Data under study: Begin

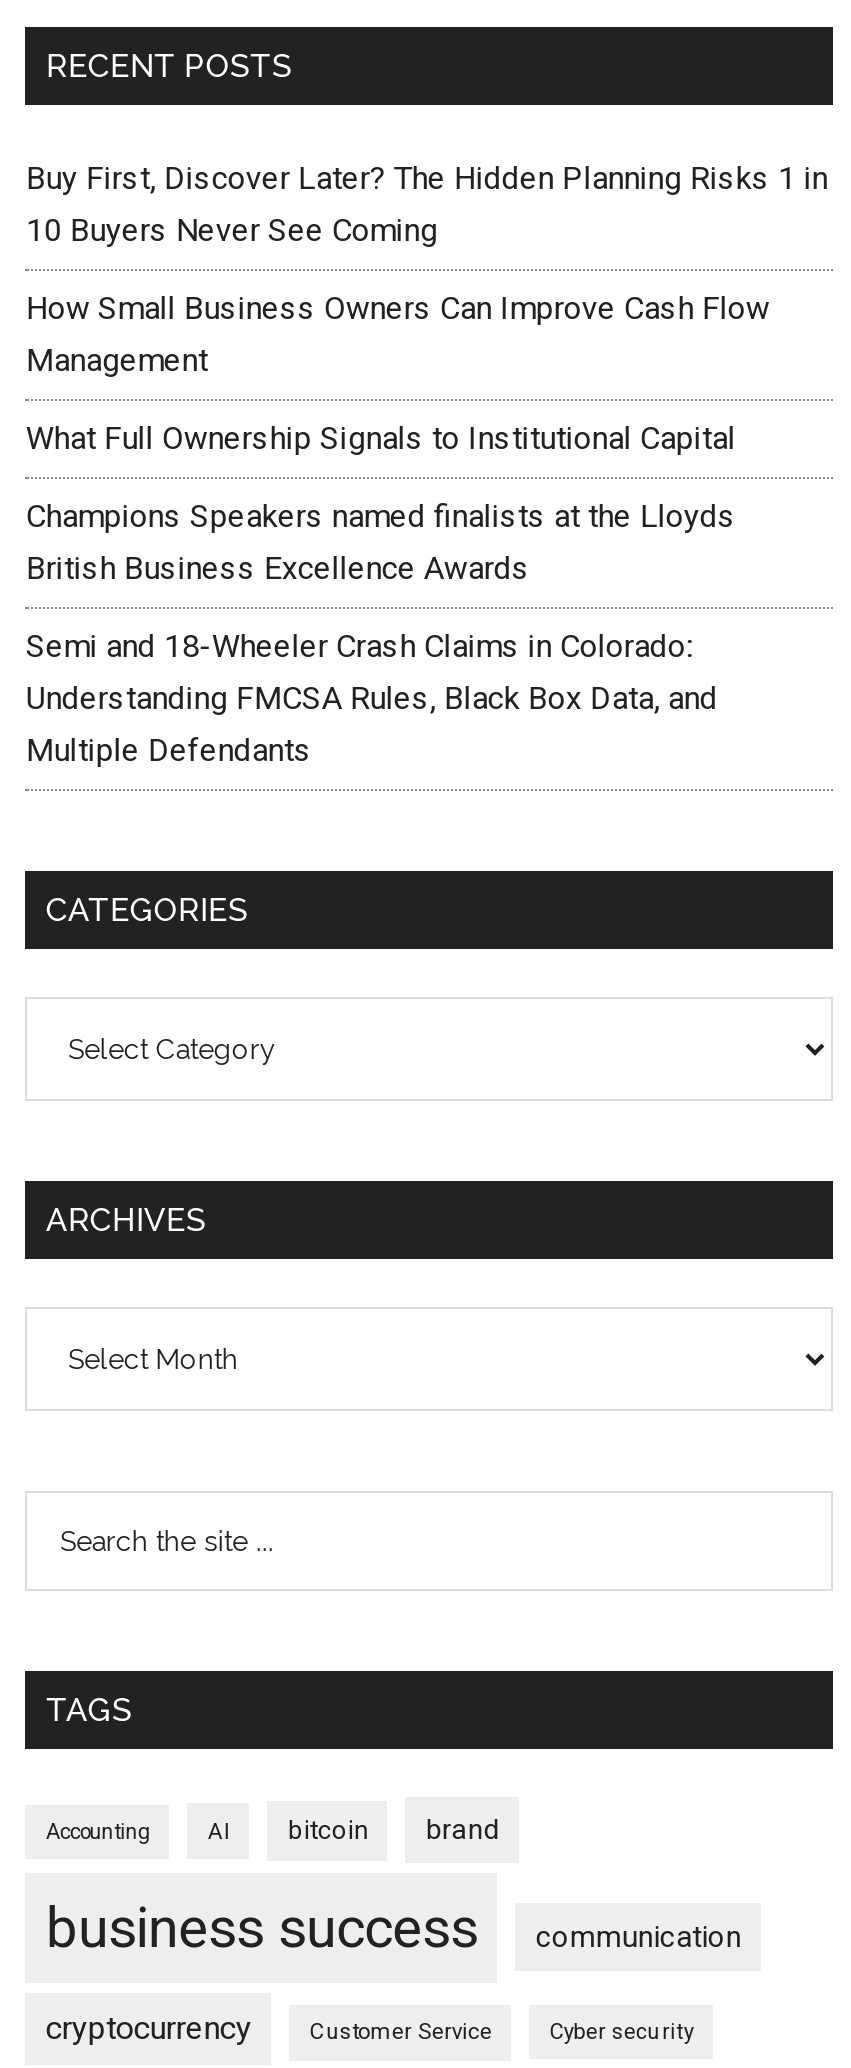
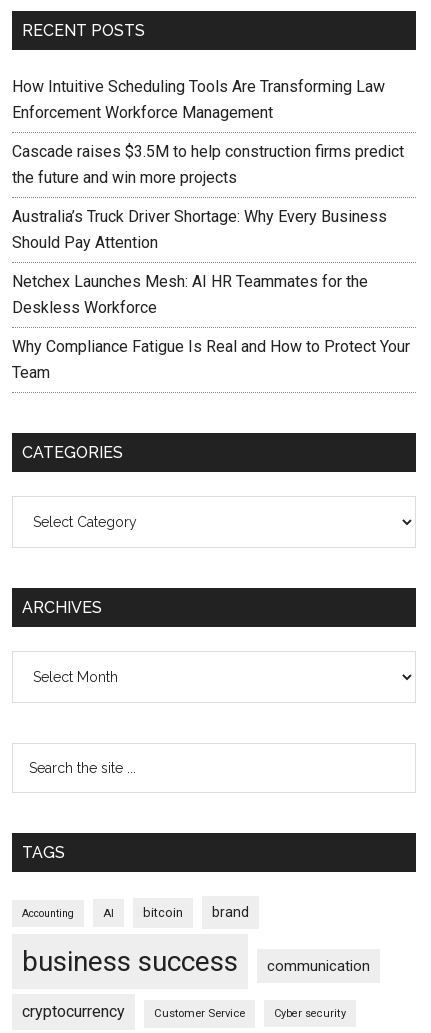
- Buy First, Discover Later? The Hidden Planning Risks 1 in
- 10 Buyers Never See Coming
+ How Intuitive Scheduling Tools Are Transforming Law
+ Enforcement Workforce Management

- How Small Business Owners Can Improve Cash Flow
- Management
+ Cascade raises $3.5M to help construction firms predict
+ the future and win more projects

- What Full Ownership Signals to Institutional Capital
+ Australia’s Truck Driver Shortage: Why Every Business
+ Should Pay Attention

- Champions Speakers named finalists at the Lloyds
- British Business Excellence Awards
+ Netchex Launches Mesh: AI HR Teammates for the
+ Deskless Workforce

- Semi and 18-Wheeler Crash Claims in Colorado:
- Understanding FMCSA Rules, Black Box Data, and
- Multiple Defendants
+ Why Compliance Fatigue Is Real and How to Protect Your
+ Team
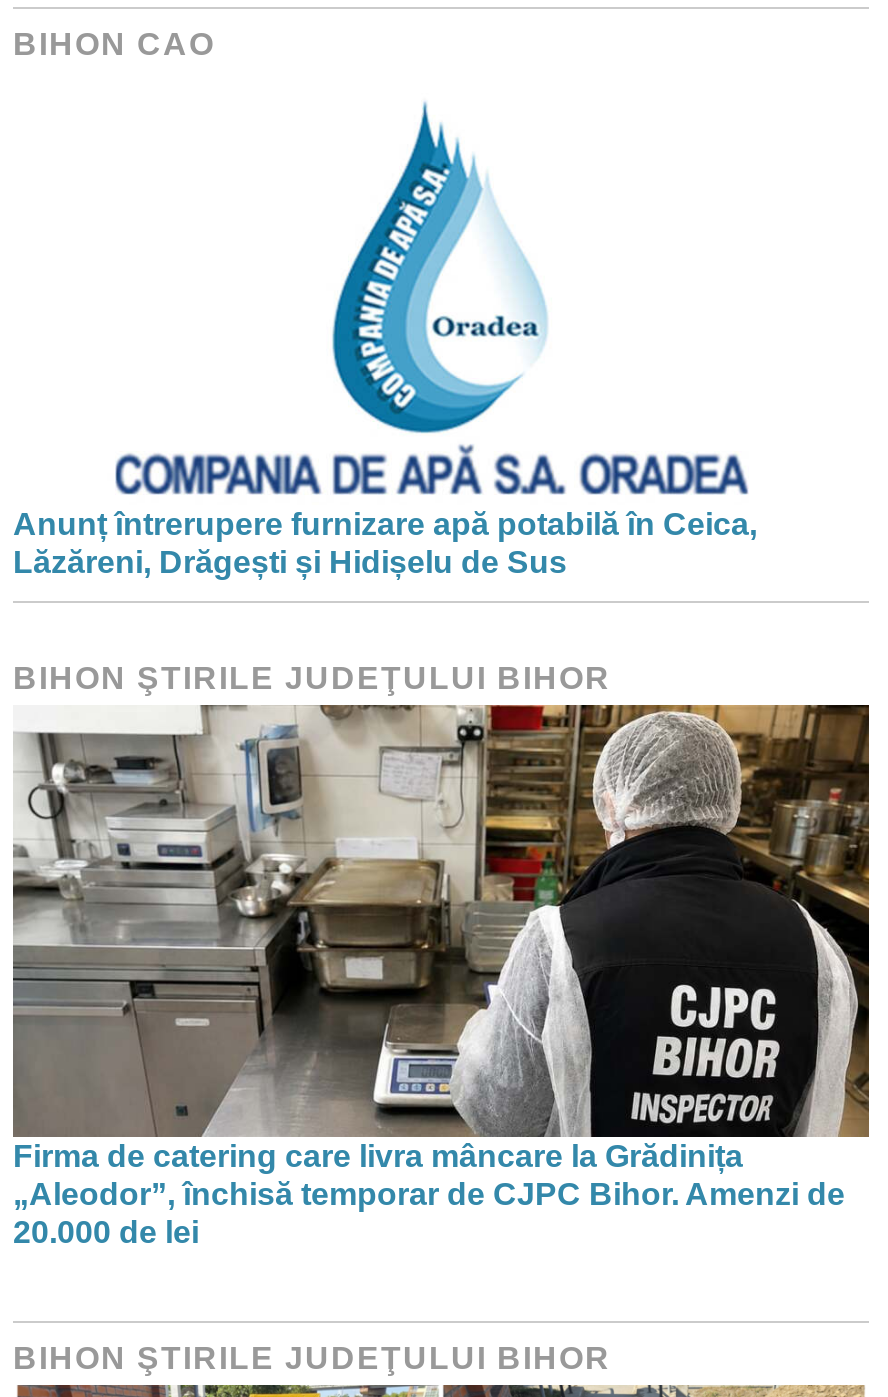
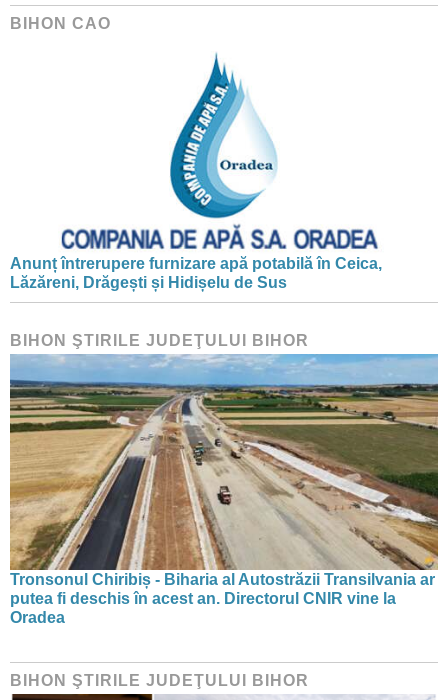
- [image]
- Firma de catering care livra mâncare la Grădinița
- „Aleodor”, închisă temporar de CJPC Bihor. Amenzi de
- 20.000 de lei
+ [image]
+ Tronsonul Chiribiș - Biharia al Autostrăzii Transilvania ar
+ putea fi deschis în acest an. Directorul CNIR vine la
+ Oradea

Data under study: End

__Task prompt__
Your task is a word-for-word transcription of the entries, leaving out all pictures.

__Output__
- Buy First, Discover Later? The Hidden Planning Risks 1 in
- 10 Buyers Never See Coming
+ How Intuitive Scheduling Tools Are Transforming Law
+ Enforcement Workforce Management

- How Small Business Owners Can Improve Cash Flow
- Management
+ Cascade raises $3.5M to help construction firms predict
+ the future and win more projects

- What Full Ownership Signals to Institutional Capital
+ Australia’s Truck Driver Shortage: Why Every Business
+ Should Pay Attention

- Champions Speakers named finalists at the Lloyds
- British Business Excellence Awards
+ Netchex Launches Mesh: AI HR Teammates for the
+ Deskless Workforce

- Semi and 18-Wheeler Crash Claims in Colorado:
- Understanding FMCSA Rules, Black Box Data, and
- Multiple Defendants
+ Why Compliance Fatigue Is Real and How to Protect Your
+ Team
- [image]
- Firma de catering care livra mâncare la Grădinița
- „Aleodor”, închisă temporar de CJPC Bihor. Amenzi de
- 20.000 de lei
+ [image]
+ Tronsonul Chiribiș - Biharia al Autostrăzii Transilvania ar
+ putea fi deschis în acest an. Directorul CNIR vine la
+ Oradea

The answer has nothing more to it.